Supercopa do Brasil de Futsal consolida uso inédito do Vídeo Suporte padrão FIFA no país

A Confederação Brasileira de Futsal divulgou nesta terça-feira (3) o relatório oficial sobre a utilização do Vídeo Suporte (VS) na Supercopa masculina, disputada em Erechim (RS). O torneio marcou a primeira aplicação no Brasil do protocolo padrão FIFA para o sistema, seguindo integralmente as diretrizes internacionais.

Além de abrir oficialmente a temporada nacional, a Supercopa garantiu ao campeão a vaga brasileira na próxima edição da Libertadores da América, que voltará a ser disputada no Brasil após oito anos, entre 24 e 31 de maio, em Carlos Barbosa (RS).

Números da utilização do VS

Nos nove jogos realizados na competição, foram registrados 26 pedidos de revisão, com média de 2,89 por partida.

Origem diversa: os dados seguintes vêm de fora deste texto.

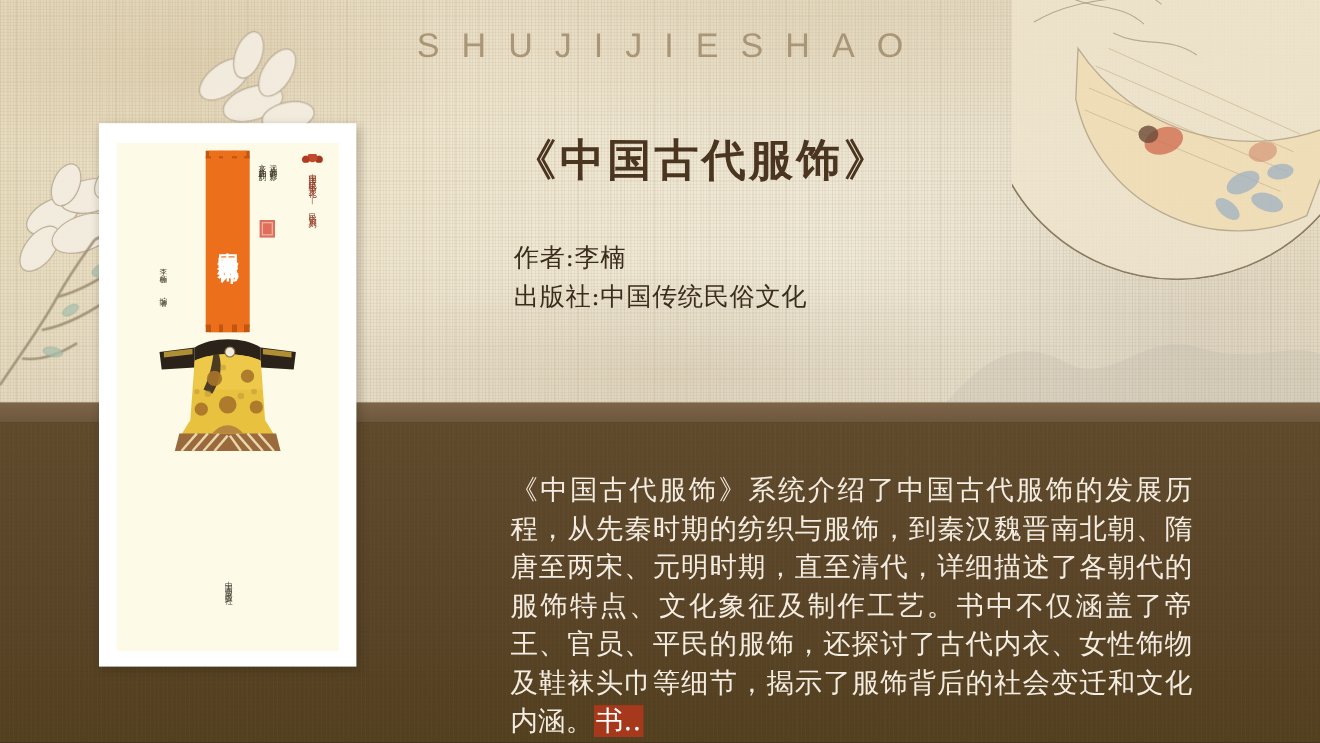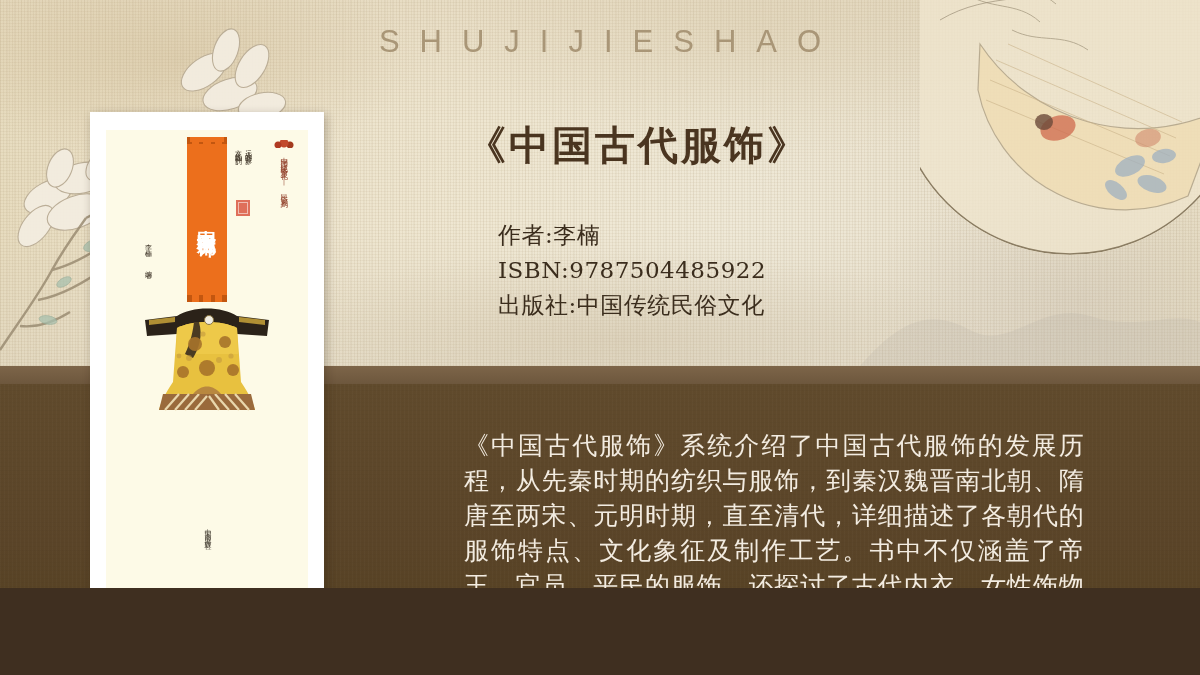--- a/index.html
+++ b/index.html
@@ -11,7 +11,7 @@
 
   .stage{
     position:relative;
-    width:1200px; height:588px;
+    width:1200px; height:675px;
     overflow:hidden;
   }
 

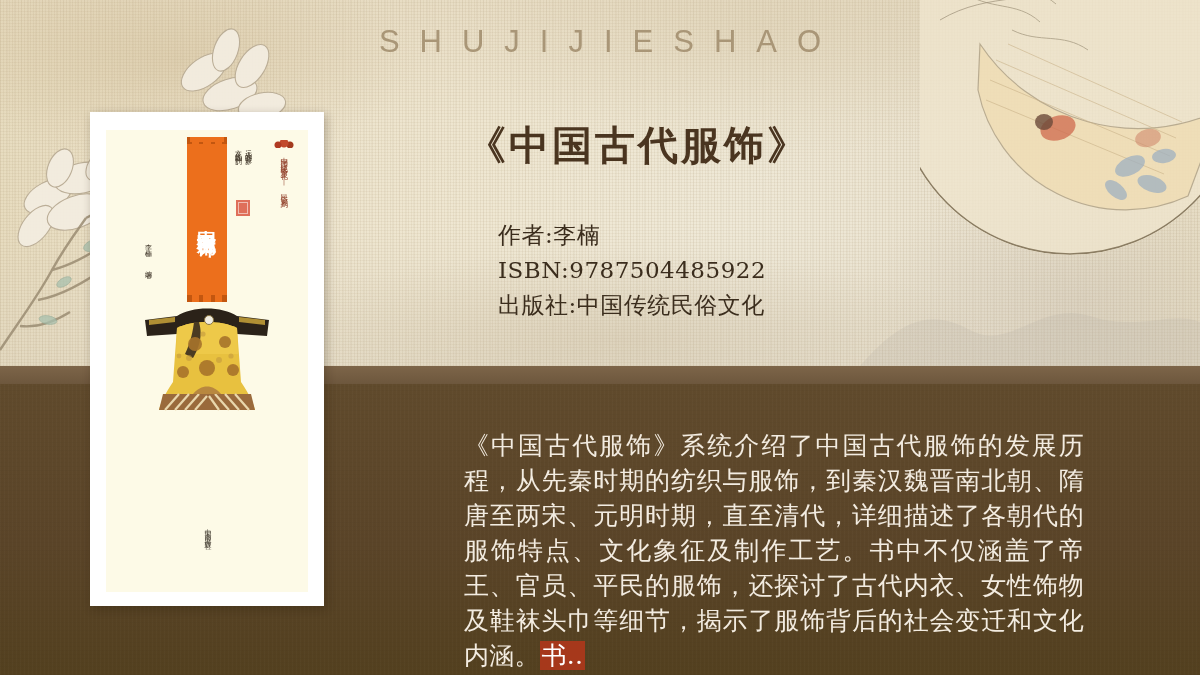--- a/index.html
+++ b/index.html
@@ -205,7 +205,7 @@
     color:#3b2d1d;
     letter-spacing:.5px;
   }
-  .meta div{ white-space:nowrap;margin-left:31px; }
+  .meta div{ white-space:nowrap; }
 
   .desc{
     position:absolute; left:464px; top:388px;

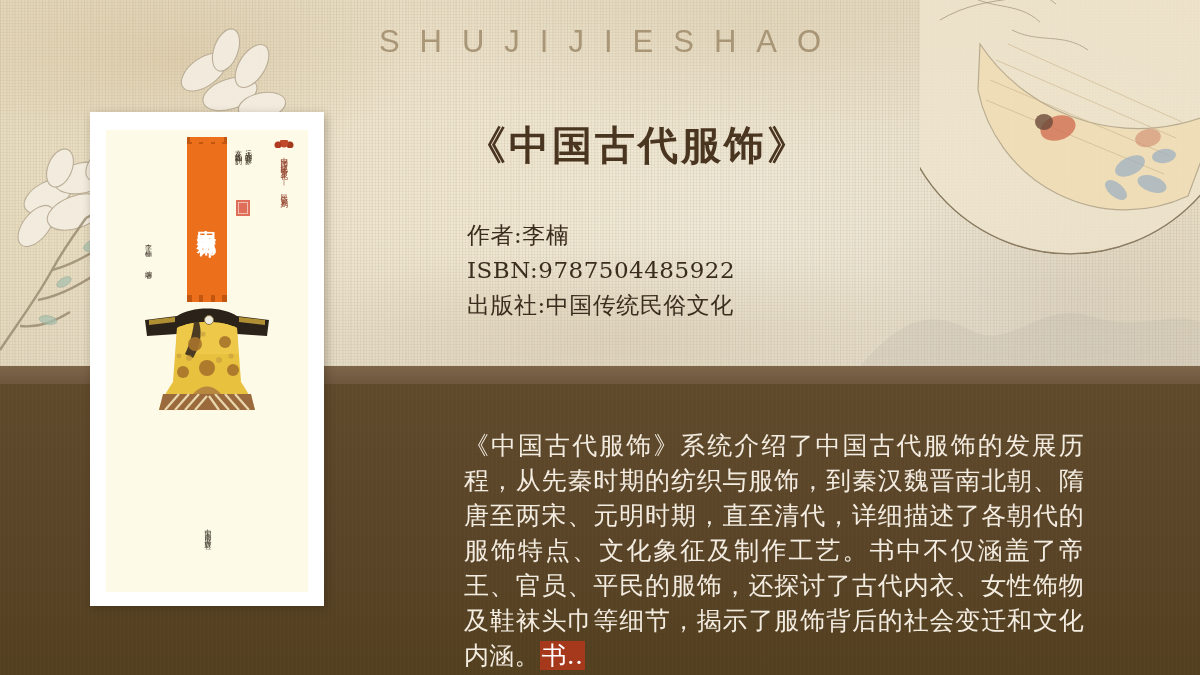--- a/index.html
+++ b/index.html
@@ -383,7 +383,6 @@
 
   <div class="meta">
     <div>作者:李楠</div>
-    <div>ISBN:9787504485922</div>
     <div>出版社:中国传统民俗文化</div>
   </div>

O tempo médio de análise no monitor foi de 1 minuto e 29 segundos.

Do total de solicitações, sete foram consideradas bem-sucedidas, 14 não resultaram em alteração da decisão inicial e cinco envolveram ajustes técnicos de cronometragem.

A revisão mais rápida durou 34 segundos e ocorreu no confronto entre Magnus Futsal e Traipu Futsal, aos 28min43s do segundo tempo, para correção de identidade de atleta, com decisão revertida. Já o procedimento mais longo foi registrado em Atlético Piauiense x Traipu, com 5min13s de checagem devido a problema técnico no monitor, em lance de pênalti, mantendo-se a marcação original.

A semifinal entre JEC Futsal e Magnus concentrou o maior número de solicitações, com cinco pedidos. O duelo entre Atlântico Erechim e Chapecoense foi o único sem acionamento do sistema. A operação e geração de imagens do VS foram realizadas em parceria com a produtora Ação TV.

Situações passíveis de revisão

Conforme o protocolo da FIFA, o vídeo pôde ser utilizado em quatro situações específicas: confirmação ou anulação de gol, marcação de pênalti, cartão vermelho direto e possível erro de identidade do atleta punido.

Cada treinador teve direito a um desafio por tempo de jogo, com possibilidade de solicitação extra em caso de prorrogação. Pedidos não utilizados não foram acumulativos.

Quando o recurso era indeferido, a equipe perdia o direito a novo desafio naquele período. Já nas revisões que resultaram em mudança de decisão, o treinador mantinha a possibilidade de novo pedido dentro das regras.

Durante as análises, os árbitros permaneceram visíveis ao público e, após a decisão, sinalizaram o gesto característico de televisão antes de comunicar o resultado à mesa do cronometrista e às comissões técnicas. Caso a decisão original fosse mantida, o reinício seguia a marcação inicial; quando a paralisação ocorria exclusivamente para revisão, o jogo era retomado com bola ao chão.